Operating System - Linux
1839075 Members
5153 Online
110136 Solutions
New Discussion

Re: Server reboots roughly every three hours

 
Sander Marechal
New Member

Server reboots roughly every three hours

Hello all,

I am running Debian/etch on a ProLiant ML370 G3 server. I have also managed to install the hpasm tools.

The install went great but the server occasionally reboots itself spontaneously. Usually that is after three hours or so. There are no error messages in /var/log/kern.log or /var/log/messages. Also, "hplog -v" does not show anything about a reboot. Only a POST warning "Array Accelerator Battery Charge Low". That is all.

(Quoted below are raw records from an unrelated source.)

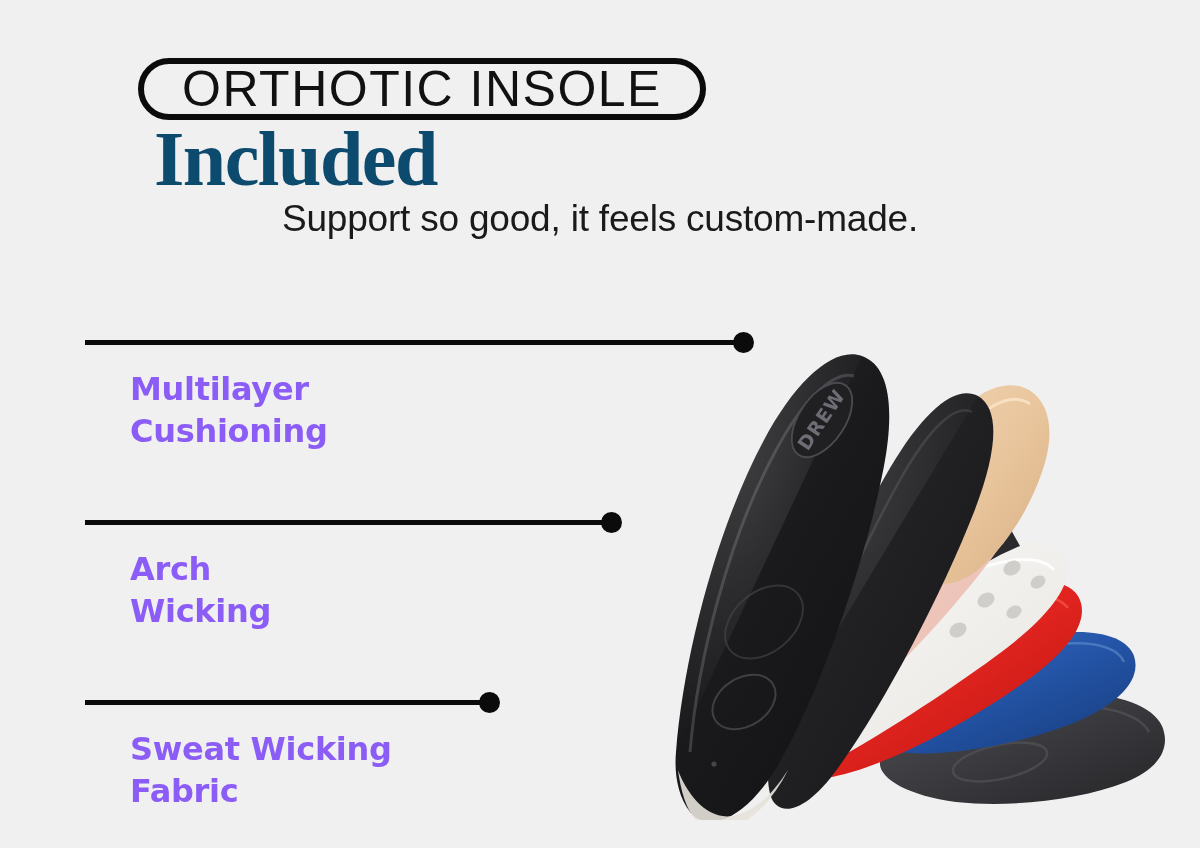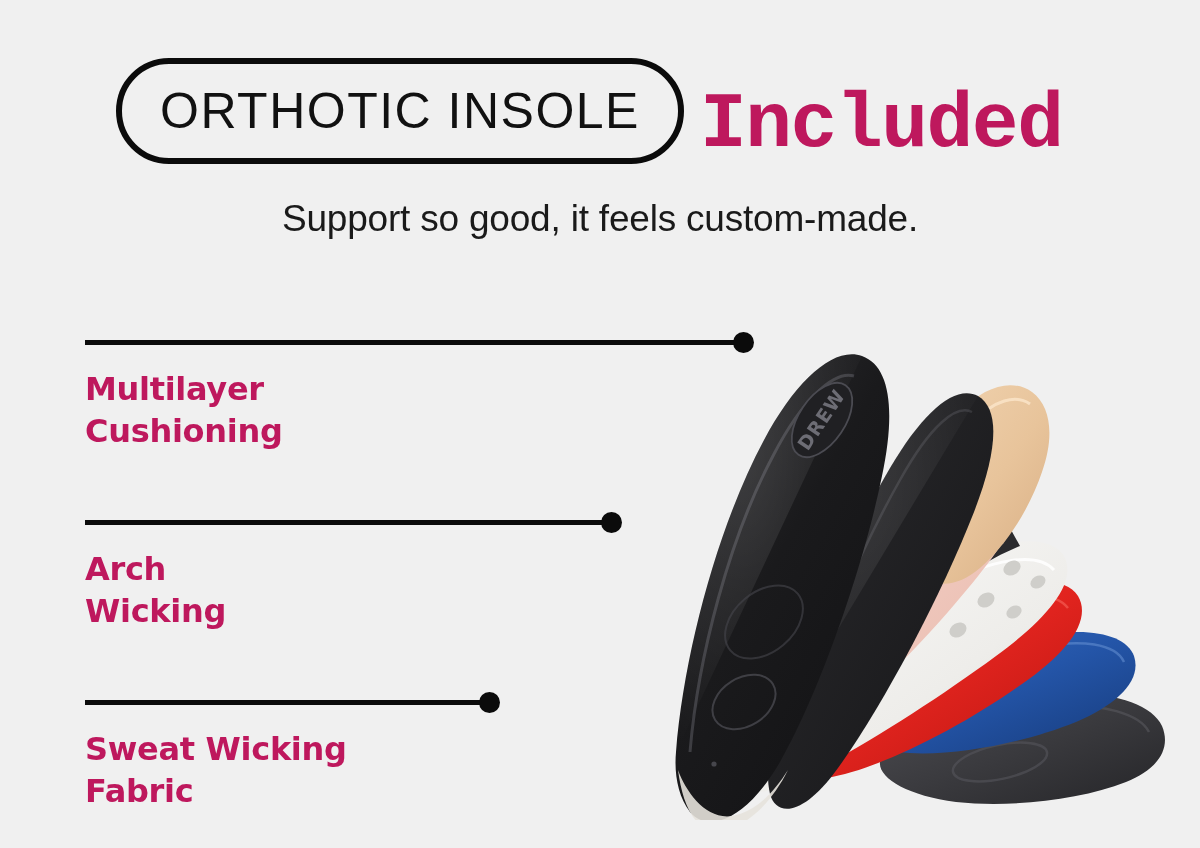--- a/index.html
+++ b/index.html
@@ -19,25 +19,26 @@
   #header {
     position: absolute;
     left: 0;
     top: 0;
     width: 1200px;
     height: 240px;
   }
 
   #badge-row {
     position: absolute;
-    left: 116px;
+    left: 138px;
     top: 58px;
     height: 106px;
     display: flex;
-    align-items: flex-end;
+    align-items: flex-start;
+    flex-direction: column;
   }
 
   #badge-pill {
     height: 106px;
     box-sizing: border-box;
     border: 6px solid #0b0b0b;
     border-radius: 53px;
     padding: 0 38px;
     display: flex;
     align-items: center;
@@ -50,25 +51,25 @@
     font-size: 50px;
     font-weight: 300;
     letter-spacing: 1.5px;
     color: #111111;
     white-space: nowrap;
     line-height: 1;
   }
 
   #included-word {
     margin-left: 16px;
-    font-family: Liberation Mono, monospace;
+    font-family: Liberation Serif, serif;
     font-size: 78px;
     font-weight: 700;
     letter-spacing: -1.5px;
-    color: #be185d;
+    color: #0c4a6e;
     line-height: 1;
     white-space: nowrap;
   }
 
   #subtitle {
     position: absolute;
     left: 0;
     top: 178px;
     width: 1200px;
     text-align: center;
@@ -113,24 +114,25 @@
   #feature-1 .leader-line { width: 518px; }
   #feature-1 .leader-dot  { left: 516px; }
   #feature-2 .leader-line { width: 396px; }
   #feature-2 .leader-dot  { left: 394px; }
 
   .feature-label {
     margin-top: 14px;
     font-family: "DejaVu Sans", sans-serif;
     font-size: 32px;
     font-weight: 700;
-    color: #be185d;
+    color: #8b5cf6;
     line-height: 1.32;
     letter-spacing: -0.3px;
     white-space: pre-line;
+    margin-left: 45px;
   }
 
   
   #insole-stack {
     position: absolute;
     left: 640px;
     top: 300px;
     width: 560px;
     height: 520px;
   }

Has anyone experienced this before? Any suggested fixes, or even a way to find out why the reboot occurs (besides staring at the console for three hours straight?)

Thanks in advance for any help.
9 REPLIES 9
Ivan Ferreira
Honored Contributor

Re: Server reboots roughly every three hours

Maybe you have a colling problem or a failed fan and is rebooting due to enviromental problems.
Por que hacerlo dificil si es posible hacerlo facil? - Why do it the hard way, when you can do it the easy way?
Sander Marechal
New Member

Re: Server reboots roughly every three hours

I thought about that too, but apparently not. I monitored the temperature at various points up until the crash/reboot and it's always between 33-38C/89-100F.

I happened to view one of the crashes in action by pure chance. The system froze for a couple of seconds, then a large amount of stuff was dumped to the console and then it rebooted. The stuff went by so fast that I didn't have a chance to see what it was, but it wasn't random binary garbage. It did say something. And apparently it's not saved anywhere.

Is there a way to log all console output so I can see what it was?

In the mean time I'm going to reboot, disable ASR and wait for the next crash in the hope that my console will stay visible.
Ivan Ferreira
Honored Contributor

Re: Server reboots roughly every three hours

Try stopping the HP ASR service. There is an option to avoid the server reboot, but I don't remember where is configured.
Por que hacerlo dificil si es posible hacerlo facil? - Why do it the hard way, when you can do it the easy way?
Florian Heigl (new acc)
Honored Contributor

Re: Server reboots roughly every three hours

I don't know the answer, but does debian/etch happen to have kexec/kdump support?

it might be helpful to gather a crash dump here. or you could always set the console to a serial port and hook up something there, so you can record the error as it passes by.

florian
yesterday I stood at the edge. Today I'm one step ahead.
Sander Marechal
New Member

Re: Server reboots roughly every three hours

Hmm, strange. Since I have turned off ASR the server has stopped crashing. Can it be a bug in ASR itself?

The server hasn't run since end-2004. Have there been firmware updates that fix ASR related crashes since then? Or mayve ASR doesn't work properly on a Xen kernel? I am using linux-image-2.6.18-4-xen-686 kernel. hpasm is installed in Xen domain0.

I am going to turn ASR back on and see if it starts crashing again.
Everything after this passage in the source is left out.